Prognostic impact of high-risk factors and KRAS mutation in patients with stage II deficient mismatch repair colon cancer: a retrospective cohort study

Introduction

Malignant tumors are one of the main causes of human death. According to the 2020 global cancer database (1), colorectal cancer ranked third in incidence and second in mortality among all malignant tumors. In 2021, a study comparing epidemiological characteristics of gastrointestinal cancer in China and the United States found that the incidence rate of upper gastrointestinal tumors (gastric cancer and esophageal cancer) had decreased in China in recent decades, while the incidence rate of colorectal cancer was increasing each year (2).

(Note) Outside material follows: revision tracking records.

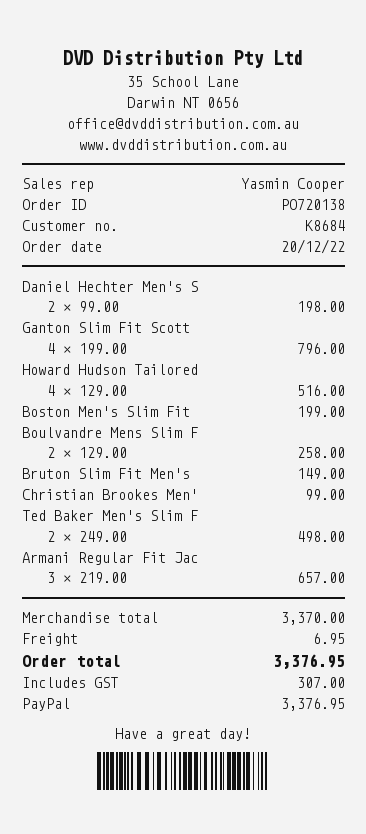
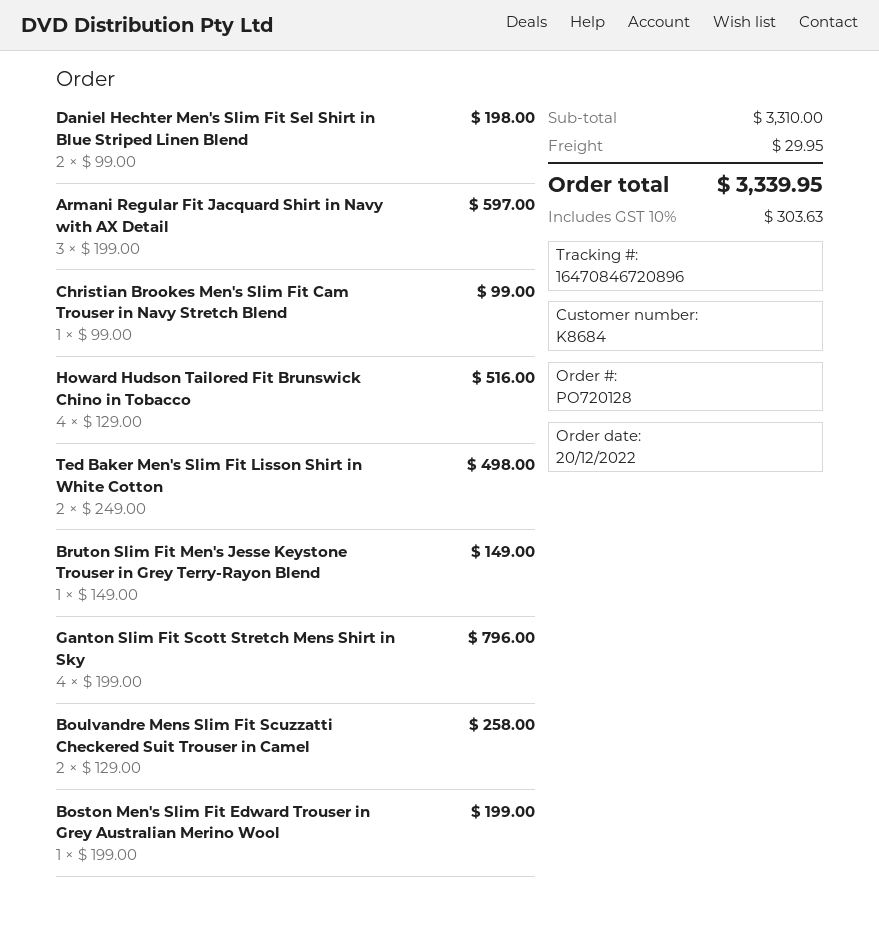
order number: PO720138 -> PO720128
Armani Regular Fit Jac: 3 x 219.00 = 657.00 -> 3 x 199.00 = 597.00
subtotal: 3370.00 -> 3310.00
shipping: 6.95 -> 29.95
tax: 307.00 -> 303.63
total: 3376.95 -> 3339.95

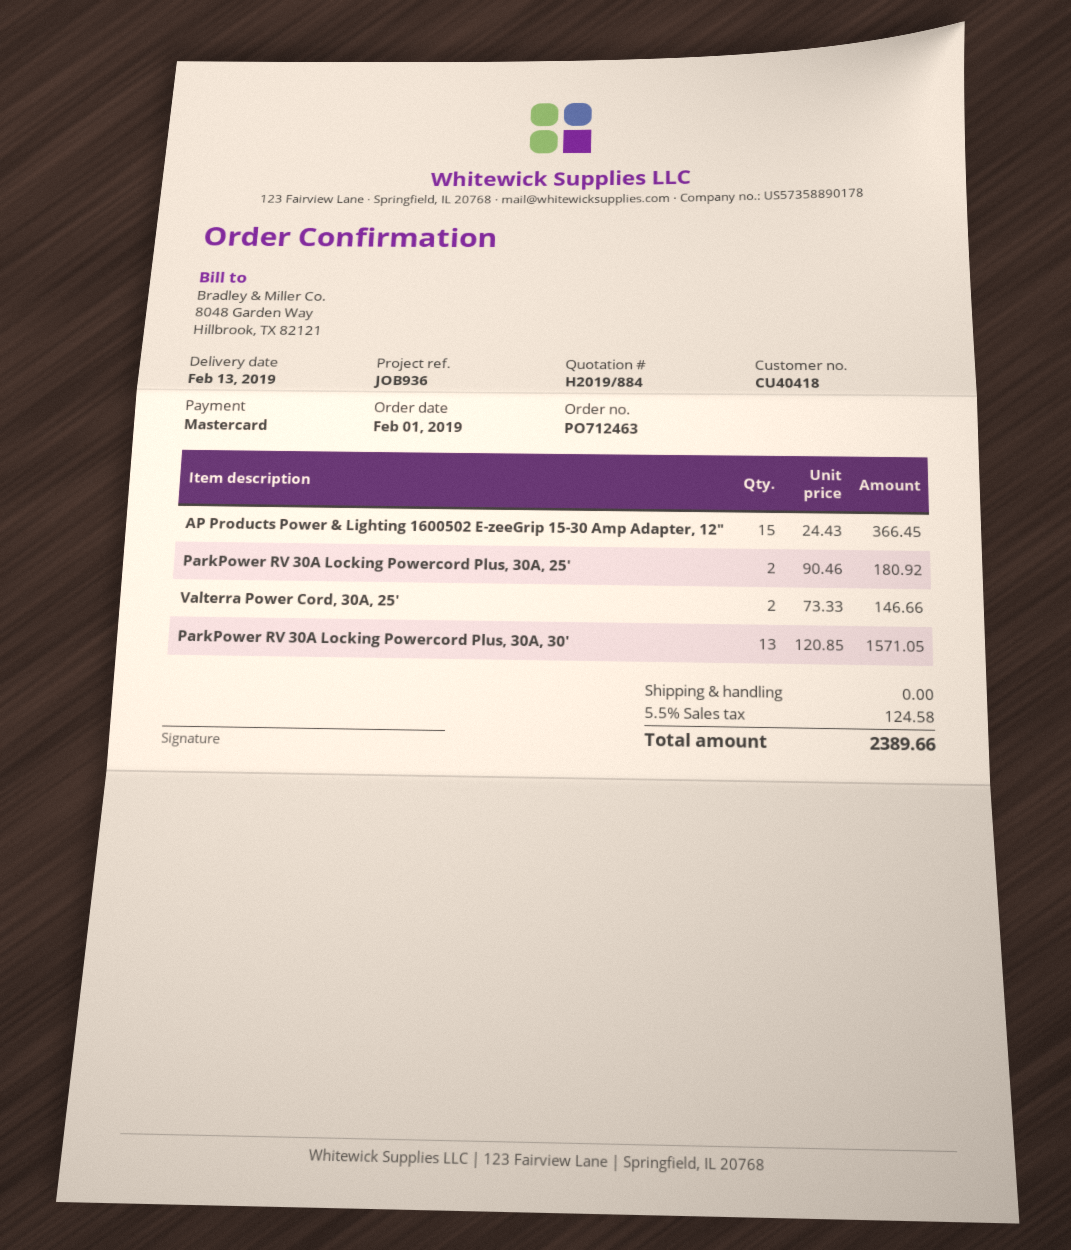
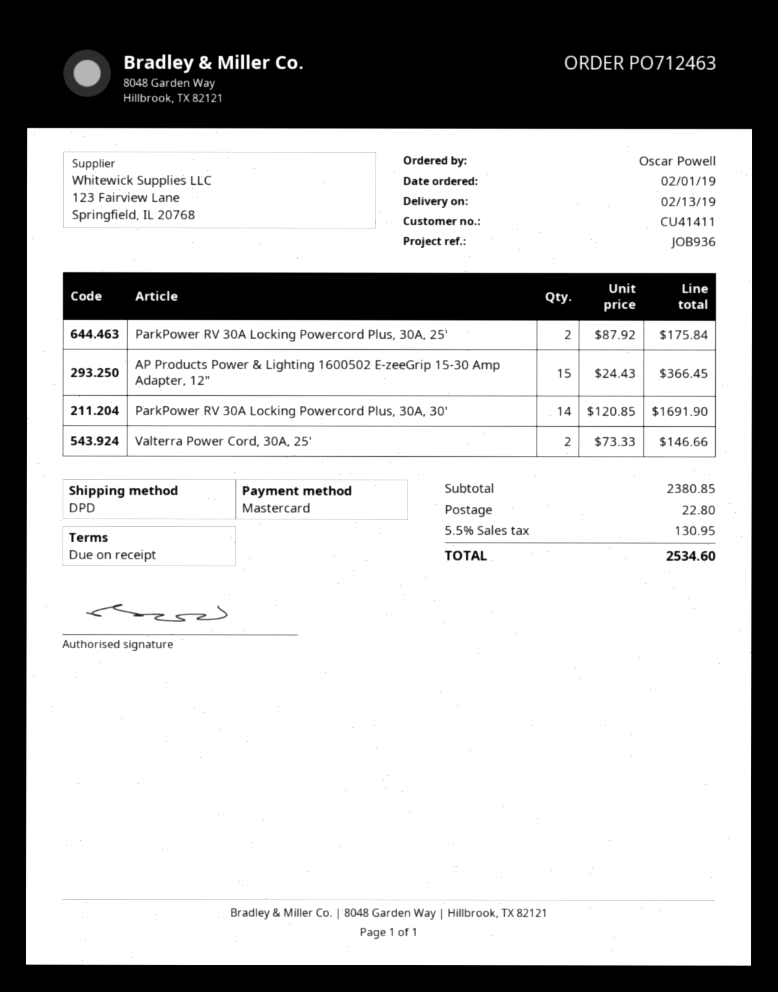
customer number: CU40418 -> CU41411
ParkPower RV 30A Locking Powercord Plus, 30A, 25': 2 x 90.46 = 180.92 -> 2 x 87.92 = 175.84
ParkPower RV 30A Locking Powercord Plus, 30A, 30': 13 x 120.85 = 1571.05 -> 14 x 120.85 = 1691.90
shipping: 0.00 -> 22.80
tax: 5.5% = 124.58 -> 5.5% = 130.95
total: 2389.66 -> 2534.60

In stage II colorectal cancer, deficient mismatch repair (dMMR) is associated with a good prognosis (3-6), and these patients can be followed up with observation after operation. In contrast, stage II colon cancer patients with high-risk factors (pathologic stage T4, poor differentiation [grade 3/4, excluding microsatellite instability-high (MSI-H)], vascular invasion, perineural invasion, initial bowel obstruction or perforation of tumor site, positive or unknown margins, insufficient surgical margin, and fewer than 12 excised lymph nodes) have a poorer prognosis and require combination chemotherapy with 2 drugs. In general, T4 stage is predicted and prognostic factors of stage II colon cancer, whereas other high-risk factors are prognostic factors of stage II colon cancer, including poor differentiation, vascular invasion, perineural invasion, initial bowel obstruction or perforation of tumor site, positive or unknown margins, insufficient surgical margin, and fewer than 12 excised lymph nodes (7). The prognosis of dMMR colon cancer patients with high-risk factors is still uncertain. The previous study has found that high-risk factors do not affect disease-free survival (DFS) or overall survival (OS) in patients with stage II dMMR colon cancer (8), and other study has proposed that MMR status is an independent prognostic factor for DFS in patients with stage II colon cancer (9). However, these studies did not compare the prognosis of dMMR patients with high-risk factors and those without high-risk factors. Therefore, the purpose of this study was to explore the prognosis of stage II dMMR colon cancer patients with high-risk factors and confirm whether patients with dMMR colon cancer combined with high-risk factors require further treatment.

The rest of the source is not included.